From this standpoint an opportunity for upgrading them could derive from Art. 13 of the Treaty on Stability Coordination and Governance in the Economic and Monetary Union, according to which “(…) the European Parliament and the National Parliaments of the Contracting Parties will together determine the organisation and promotion of a conference of representatives of the relevant committees of the European Parliament and representatives of the relevant committees of national Parliaments in order to discuss budgetary policies and other issues covered by this Treaty”.
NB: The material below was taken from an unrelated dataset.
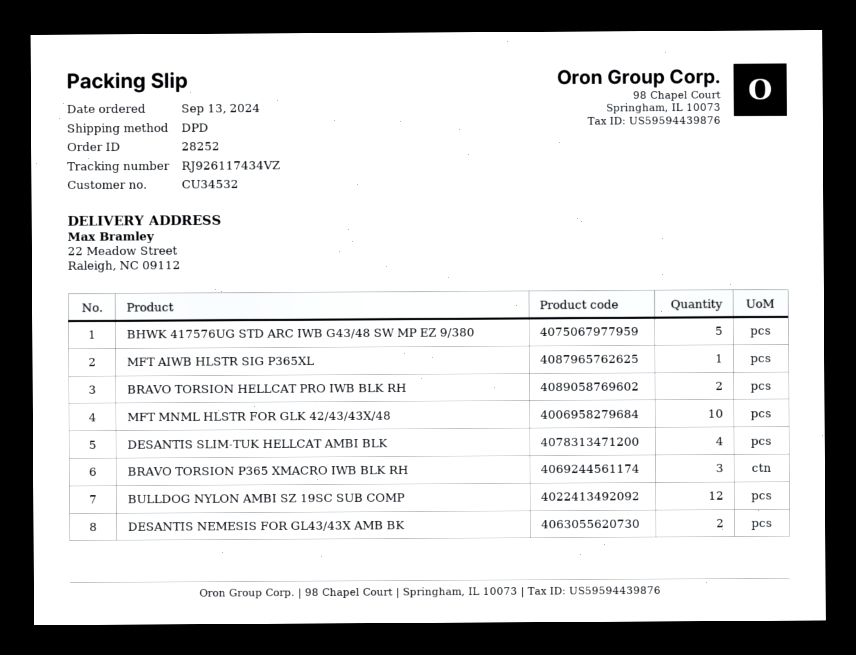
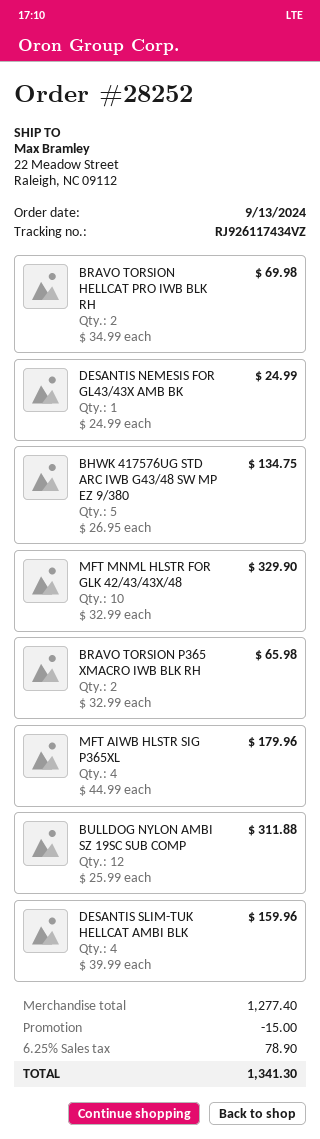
MFT AIWB HLSTR SIG P365XL: 1 -> 4
BRAVO TORSION P365 XMACRO IWB BLK RH: 3 -> 2
DESANTIS NEMESIS FOR GL43/43X AMB BK: 2 -> 1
The implementation of this provision could constitute a way for softening the effects that are being produced because of the financial crisis. The latter has deprived several Member States of the European Union of many further “portions” of their sovereignty especially in matters related to their economic and financial policy. This however has not been followed by a further advancement of the European integration process but, quite to the contrary, there has been a downright loss of sovereignty by (some) Member States whose decisions in terms of budget policy have been “shifted” into the hands of bodies that are not democratically accountable to the citizens affected by such measures.
4. Capacity of national parliaments
a) Even though, as already pointed out, the level of information and attention paid to the drafting of EU law has undoubtedly grown within national Parliaments, and hence they are aware of the relationship with the European legal order, their efficiency in political dialogue is not comparable with the capacity of asserting the responsibility of the respective governments.
In the current stage of the process of European integration, national Parliaments continue to play a weak or in any case a non decisive role vis-à-vis the EU policies. Indeed, any comparison in terms of accountability between national Parliaments on the one hand and the European institutions and national governments, on the other, is ill-defined. In the constitutional practice of EU Member States, the parliamentarization of the system is so strong that it gives rise to a democratic circuit that supports the policies pursued by the public apparatuses. This is something that is not present in the European order and its absence is cause of discomfort especially if one considers that the evolution of the European integration process depends on it.
b), c), d) Hence we need to acknowledge the fact that, in the current stage of the integration process, there is a demand for the “parliamentarization” of the system that cannot be ignored. It is not by chance that national parliaments have given rise to unprecedented procedures for optimizing their work in order to contribute to the drafting of European acts, among which stands out the frequent use of mechanisms (established by law or through parliamentary regulations) that are functional to achieving a rapid and effective result in terms of participation. Suffice it to say that some Member States have decided to attribute the competence of the issuing of reasoned opinions not to the plenum of the parliamentary Assemblies, but directly to some parliamentary Committees, as in the case of the Europakammer of the German Bundesrat. In this connection mention can be made also of Spain that set up the Comisión Mixta para la Unión Europea, which has been given the power to use both votes of the Spanish Parliament to check compliance with the subsidiarity principle.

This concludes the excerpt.